- What is expected: Within the data below, tally the lines that contain "color" and state only the total.

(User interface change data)
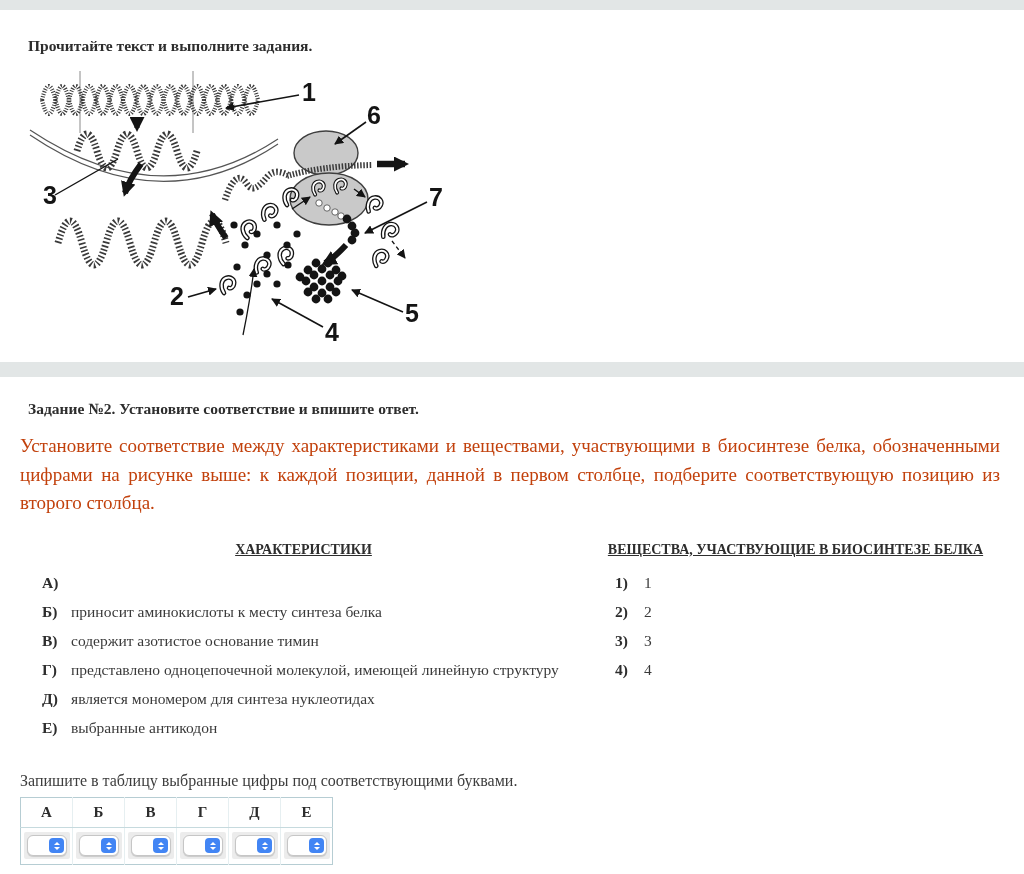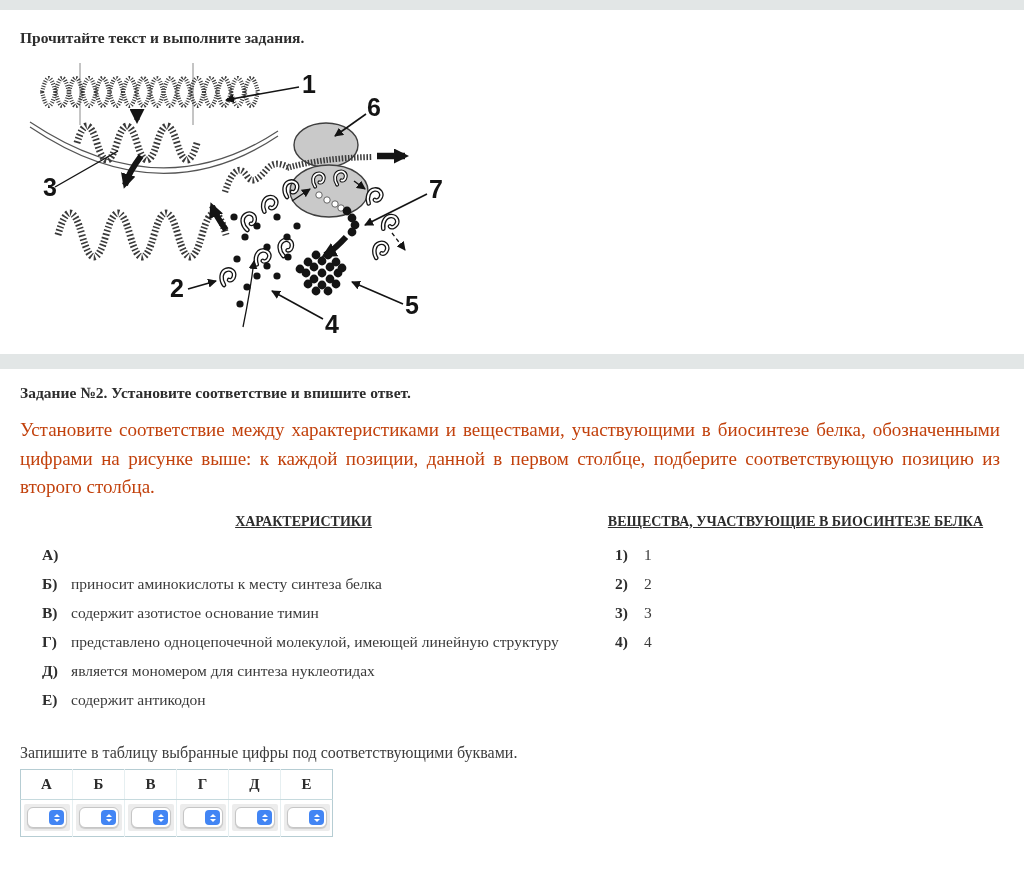--- a/index.html
+++ b/index.html
@@ -10,7 +10,7 @@
   .bar{height:10px;background:var(--divider-bar,#e2e6e6)}
   .section-divider{height:15px;background:var(--divider-bar,#e2e6e6);margin-top:5px}
   .reading{padding:19px 20px 0}
-  h1.instr,h2.task-head{font-size:15.5px;font-weight:700;margin:0;color:#2d2d2d}
+  h1.instr,h2.task-head{font-size:15.5px;font-weight:700;margin:8px;color:#2d2d2d}
   .diagram{margin-top:12px;width:440px;height:290px}
   .task{padding:15px 40px 0 20px}
   .task-desc{margin:14px 0 0;font-size:19px;line-height:28.5px;text-align:justify;color:#c2410c;width:980px}

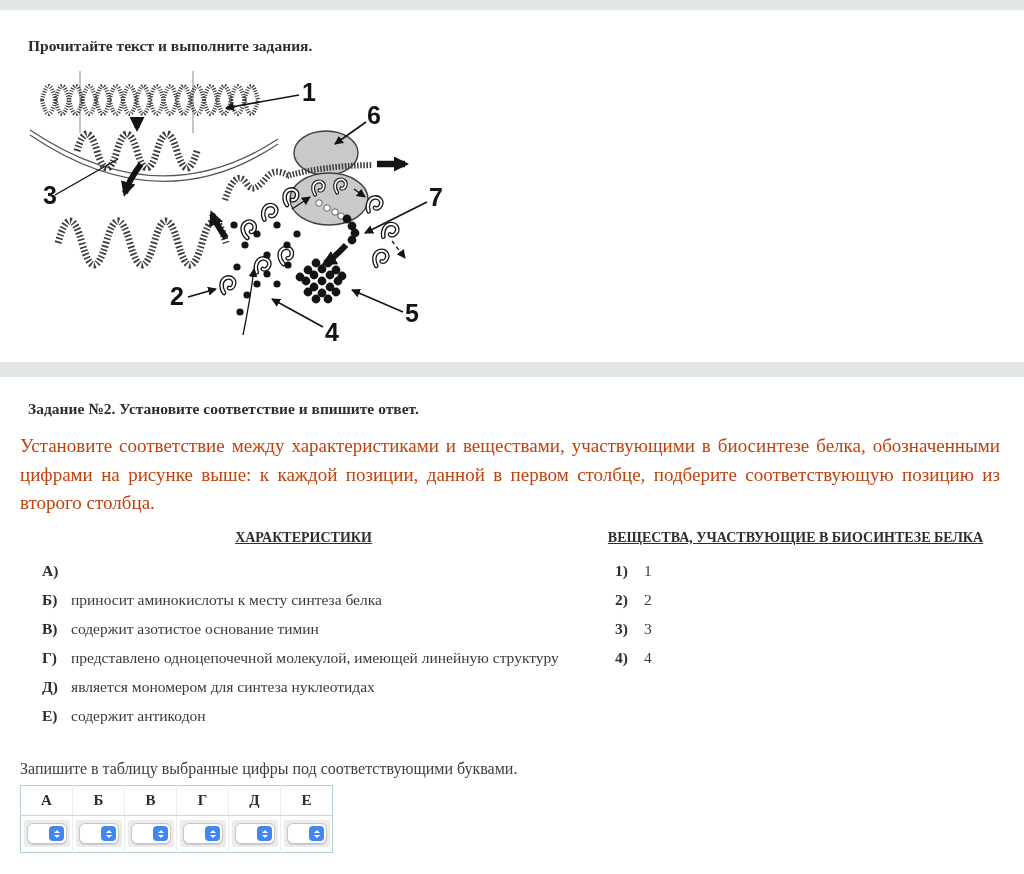--- a/index.html
+++ b/index.html
@@ -14,7 +14,7 @@
   .diagram{margin-top:12px;width:440px;height:290px}
   .task{padding:15px 40px 0 20px}
   .task-desc{margin:14px 0 0;font-size:19px;line-height:28.5px;text-align:justify;color:#c2410c;width:980px}
-  .match{display:flex;margin-top:10px}
+  .match{display:flex;margin-top:22px}
   .col-left{width:572px}
   .col-right{width:392px;margin-left:20px}
   .col-header{font-weight:700;font-size:14px;line-height:19px;text-align:center;text-decoration:underline;color:#2d2d2d}

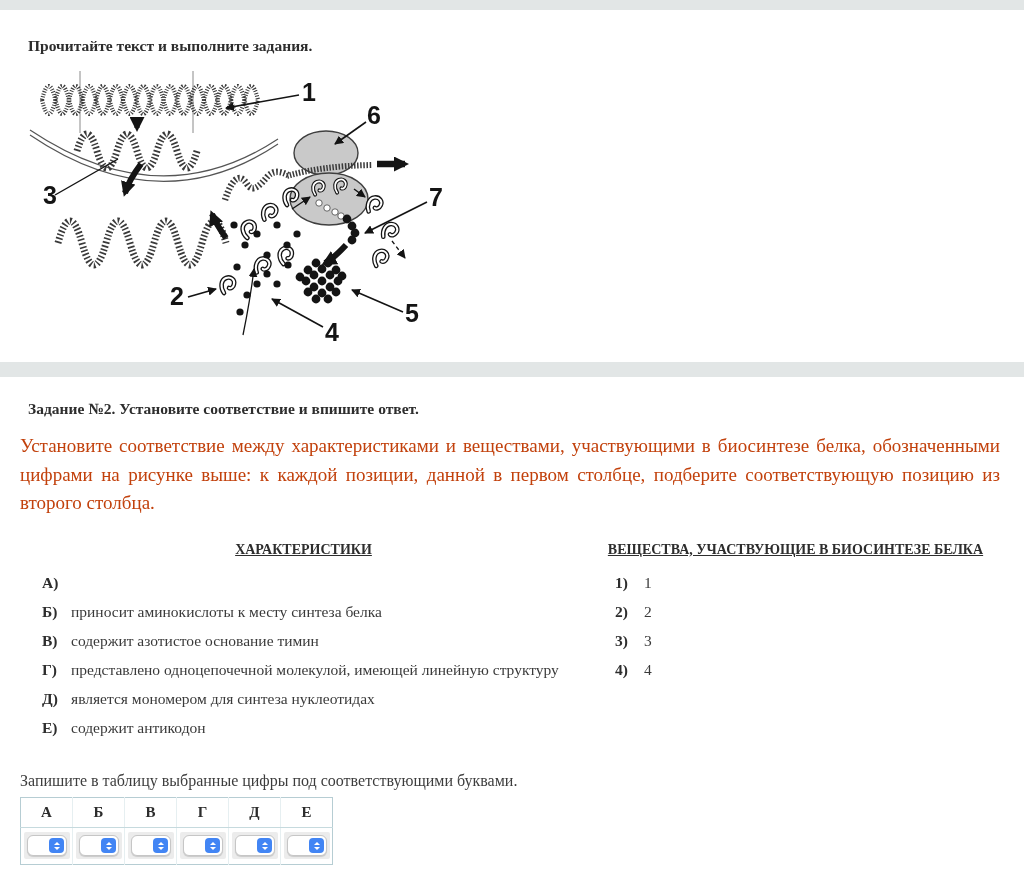--- a/index.html
+++ b/index.html
@@ -236,7 +236,7 @@
         </li>
         <li class="item">
           <span class="marker">Е)</span>
-          <span class="item-text">содержит антикодон</span>
+          <span class="item-text">выбранные антикодон</span>
         </li>
       </ul>
     </div>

- Response for this exercise: 5